[llvm] [LoongArch] Optimize extractelement containing variable index for lsx (PR #156792)
via llvm-commits
llvm-commits at lists.llvm.org
Wed Sep 3 20:28:38 PDT 2025
https://github.com/zhaoqi5 created https://github.com/llvm/llvm-project/pull/156792
None
>From e53308bbaecce66eea995a6127767f8059fd95ad Mon Sep 17 00:00:00 2001
From: Qi Zhao <zhaoqi01 at loongson.cn>
Date: Wed, 3 Sep 2025 21:03:26 +0800
Subject: [PATCH] [LoongArch] Optimize extractelement containing variable index
for lsx
---
.../LoongArch/LoongArchISelLowering.cpp | 49 ++++++++++---------
.../Target/LoongArch/LoongArchLSXInstrInfo.td | 18 -------
.../lsx/ir-instruction/extractelement.ll | 36 ++++++--------
3 files changed, 41 insertions(+), 62 deletions(-)

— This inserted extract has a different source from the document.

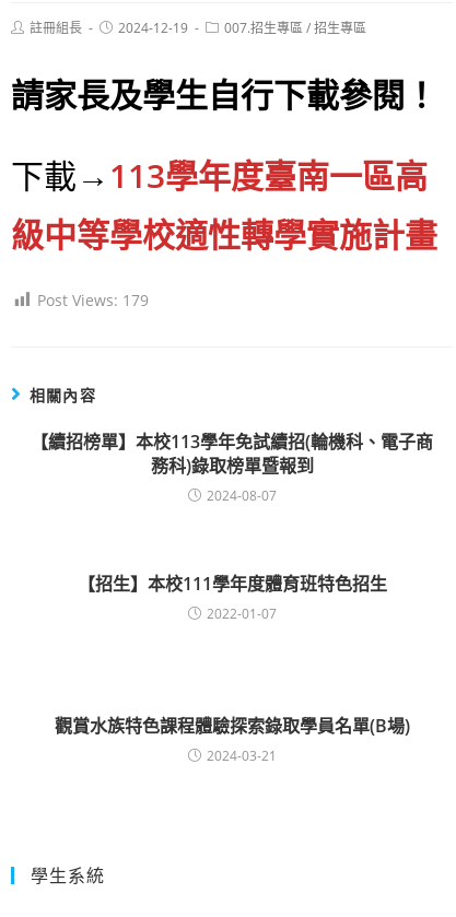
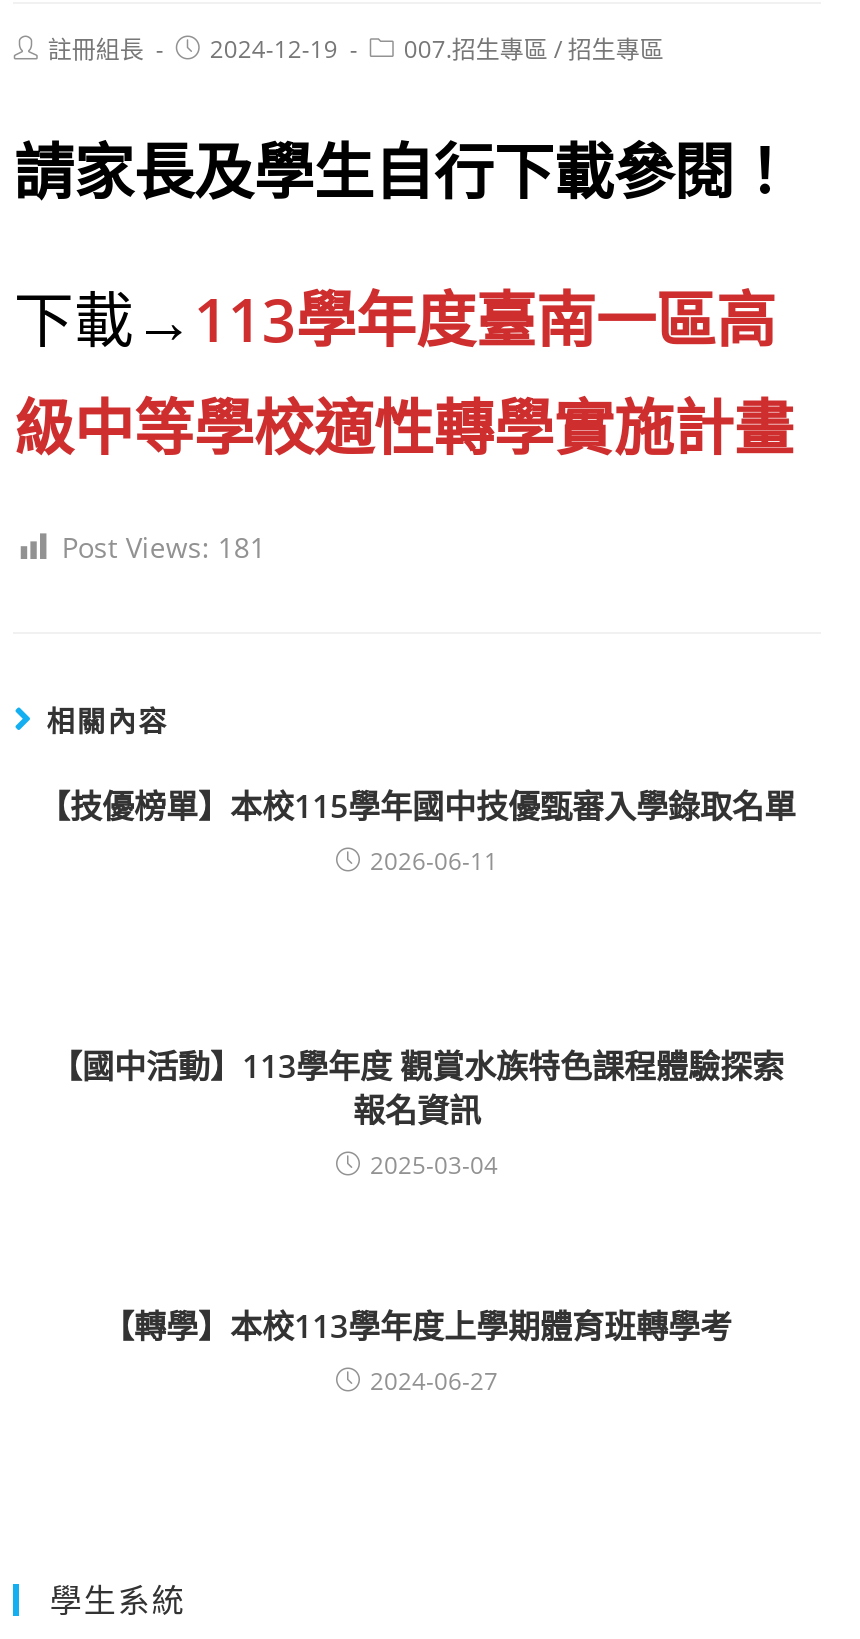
[38,290,149,310] Post Views: 179 -> [62,528,266,566] Post Views: 181
[31,429,433,505] 【續招榜單】本校113學年免試續招(輪機科、電子商 | 務科)錄取榜單暨報到 | 2024-08-07 -> [38,784,796,878] 【技優榜單】本校115學年國中技優甄審入學錄取名單 | 2026-06-11
[77,572,387,623] 【招生】本校111學年度體育班特色招生 | 2022-01-07 -> [50,1044,784,1182] 【國中活動】113學年度 觀賞水族特色課程體驗探索 | 報名資訊 | 2025-03-04
[54,714,410,765] 觀賞水族特色課程體驗探索錄取學員名單(B場) | 2024-03-21 -> [102,1304,732,1398] 【轉學】本校113學年度上學期體育班轉學考 | 2024-06-27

diff --git a/llvm/lib/Target/LoongArch/LoongArchISelLowering.cpp b/llvm/lib/Target/LoongArch/LoongArchISelLowering.cpp
index 634914d3b3fd0..0fffa50db7dd0 100644
--- a/llvm/lib/Target/LoongArch/LoongArchISelLowering.cpp
+++ b/llvm/lib/Target/LoongArch/LoongArchISelLowering.cpp
@@ -287,7 +287,7 @@ LoongArchTargetLowering::LoongArchTargetLowering(const TargetMachine &TM,
setOperationAction(ISD::UNDEF, VT, Legal);
setOperationAction(ISD::INSERT_VECTOR_ELT, VT, Custom);
- setOperationAction(ISD::EXTRACT_VECTOR_ELT, VT, Legal);
+ setOperationAction(ISD::EXTRACT_VECTOR_ELT, VT, Custom);
setOperationAction(ISD::BUILD_VECTOR, VT, Custom);
setOperationAction(ISD::SETCC, VT, Legal);
@@ -421,12 +421,8 @@ LoongArchTargetLowering::LoongArchTargetLowering(const TargetMachine &TM,
if (Subtarget.hasExtLSX()) {
setTargetDAGCombine(ISD::INTRINSIC_WO_CHAIN);
setTargetDAGCombine(ISD::BITCAST);
- }
-
- // Set DAG combine for 'LASX' feature.
-
- if (Subtarget.hasExtLASX())
setTargetDAGCombine(ISD::EXTRACT_VECTOR_ELT);
+ }
// Compute derived properties from the register classes.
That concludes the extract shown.